--- GOAL OF THE EXERCISE ---
Would you copy out the following entries exactly, without any of the pictures?

--- DATASET EXTRACT ---
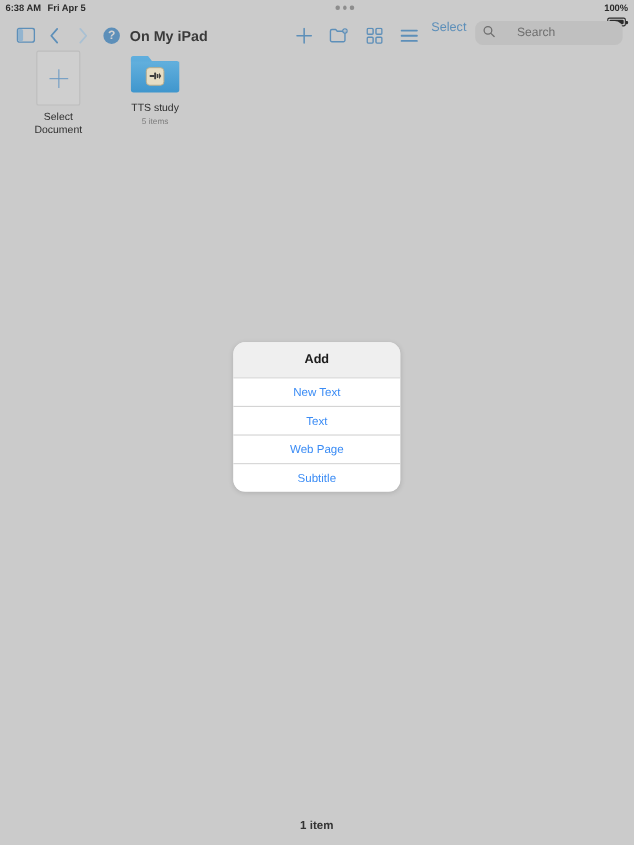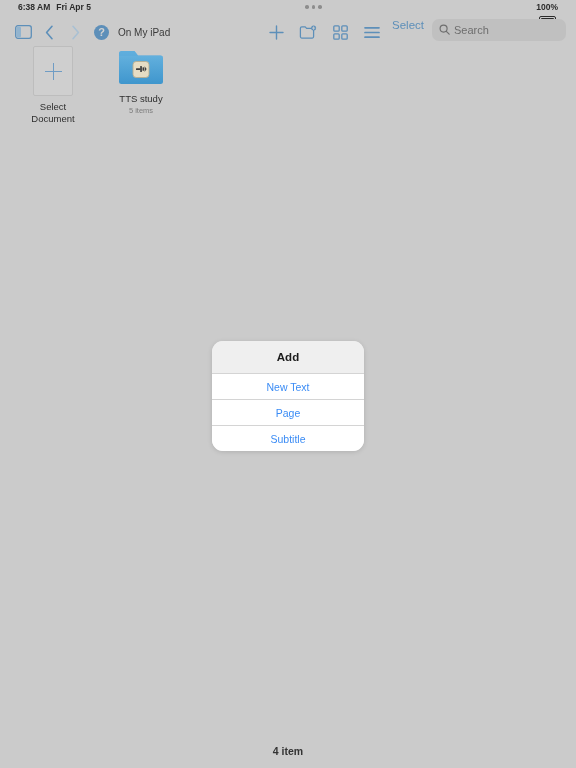--- a/index.html
+++ b/index.html
@@ -21,21 +21,21 @@
     position: absolute;
     top: 0; left: 0;
     width: 576px;
     height: 14px;
     display: flex;
     align-items: center;
     font-size: 8.5px;
     font-weight: bold;
     color: #2b2b2b;
     box-sizing: border-box;
-    padding: 0 18px;
+    padding: 0 5px;
   }
   .status-left {
     display: flex;
     align-items: center;
     gap: 6px;
     white-space: nowrap;
   }
   .status-center {
     flex: 1;
     display: flex;
@@ -106,22 +106,22 @@
   .nav-btn {
     width: 26px;
     height: 26px;
     display: flex;
     align-items: center;
     justify-content: center;
     cursor: pointer;
   }
 
   .title {
-    font-size: 10px;
-    font-weight: normal;
+    font-size: 13px;
+    font-weight: bold;
     color: #3a3a3a;
     margin-left: 9px;
     white-space: nowrap;
   }
   .help-badge {
     width: 15px;
     height: 15px;
     border-radius: 50%;
     background: #5d8fb9;
     color: #d2d2d2;
@@ -155,21 +155,21 @@
   }
   .searchfield {
     width: 134px;
     height: 22px;
     background: #c0c0c0;
     border-radius: 7px;
     display: flex;
     align-items: center;
     padding: 0 7px;
     box-sizing: border-box;
-    gap: 4px;
+    gap: 20px;
     cursor: text;
   }
   .searchfield input {
     border: none;
     outline: none;
     background: transparent;
     font-family: "Liberation Sans", sans-serif;
     font-size: 11px;
     color: #6b6b6b;
     width: 100%;
@@ -255,21 +255,20 @@
   
   .sheet {
     position: absolute;
     left: 212px;
     top: 311px;
     width: 152px;
     background: #ececec;
     border-radius: 11px;
     overflow: hidden;
     box-shadow: 0 1px 5px rgba(0,0,0,0.13);
-    margin-top: 30px;
   }
   .sheet-title {
     height: 32px;
     display: flex;
     align-items: center;
     justify-content: center;
     font-size: 11.5px;
     font-weight: bold;
     color: #1c1c1c;
     background: #efefef;
@@ -425,19 +424,20 @@
       </svg>
     </div>
     <div class="tile-label">TTS study</div>
     <div class="tile-sub">5 items</div>
   </div>
 </div>
 
 <div class="sheet">
   <div class="sheet-title">Add</div>
   <div class="sheet-row">New Text</div>
-  <div class="sheet-row">Page</div>
+  <div class="sheet-row">Text</div>
+  <div class="sheet-row">Web Page</div>
   <div class="sheet-row">Subtitle</div>
 </div>
 
 <div class="bottombar">
-  <span>4 item</span>
+  <span>1 item</span>
 </div>
 
 </body></html>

--- RESPONSE TO THE EXERCISE ---
--- a/index.html
+++ b/index.html
@@ -21,21 +21,21 @@
     position: absolute;
     top: 0; left: 0;
     width: 576px;
     height: 14px;
     display: flex;
     align-items: center;
     font-size: 8.5px;
     font-weight: bold;
     color: #2b2b2b;
     box-sizing: border-box;
-    padding: 0 18px;
+    padding: 0 5px;
   }
   .status-left {
     display: flex;
     align-items: center;
     gap: 6px;
     white-space: nowrap;
   }
   .status-center {
     flex: 1;
     display: flex;
@@ -106,22 +106,22 @@
   .nav-btn {
     width: 26px;
     height: 26px;
     display: flex;
     align-items: center;
     justify-content: center;
     cursor: pointer;
   }
 
   .title {
-    font-size: 10px;
-    font-weight: normal;
+    font-size: 13px;
+    font-weight: bold;
     color: #3a3a3a;
     margin-left: 9px;
     white-space: nowrap;
   }
   .help-badge {
     width: 15px;
     height: 15px;
     border-radius: 50%;
     background: #5d8fb9;
     color: #d2d2d2;
@@ -155,21 +155,21 @@
   }
   .searchfield {
     width: 134px;
     height: 22px;
     background: #c0c0c0;
     border-radius: 7px;
     display: flex;
     align-items: center;
     padding: 0 7px;
     box-sizing: border-box;
-    gap: 4px;
+    gap: 20px;
     cursor: text;
   }
   .searchfield input {
     border: none;
     outline: none;
     background: transparent;
     font-family: "Liberation Sans", sans-serif;
     font-size: 11px;
     color: #6b6b6b;
     width: 100%;
@@ -255,21 +255,20 @@
   
   .sheet {
     position: absolute;
     left: 212px;
     top: 311px;
     width: 152px;
     background: #ececec;
     border-radius: 11px;
     overflow: hidden;
     box-shadow: 0 1px 5px rgba(0,0,0,0.13);
-    margin-top: 30px;
   }
   .sheet-title {
     height: 32px;
     display: flex;
     align-items: center;
     justify-content: center;
     font-size: 11.5px;
     font-weight: bold;
     color: #1c1c1c;
     background: #efefef;
@@ -425,19 +424,20 @@
       </svg>
     </div>
     <div class="tile-label">TTS study</div>
     <div class="tile-sub">5 items</div>
   </div>
 </div>
 
 <div class="sheet">
   <div class="sheet-title">Add</div>
   <div class="sheet-row">New Text</div>
-  <div class="sheet-row">Page</div>
+  <div class="sheet-row">Text</div>
+  <div class="sheet-row">Web Page</div>
   <div class="sheet-row">Subtitle</div>
 </div>
 
 <div class="bottombar">
-  <span>4 item</span>
+  <span>1 item</span>
 </div>
 
 </body></html>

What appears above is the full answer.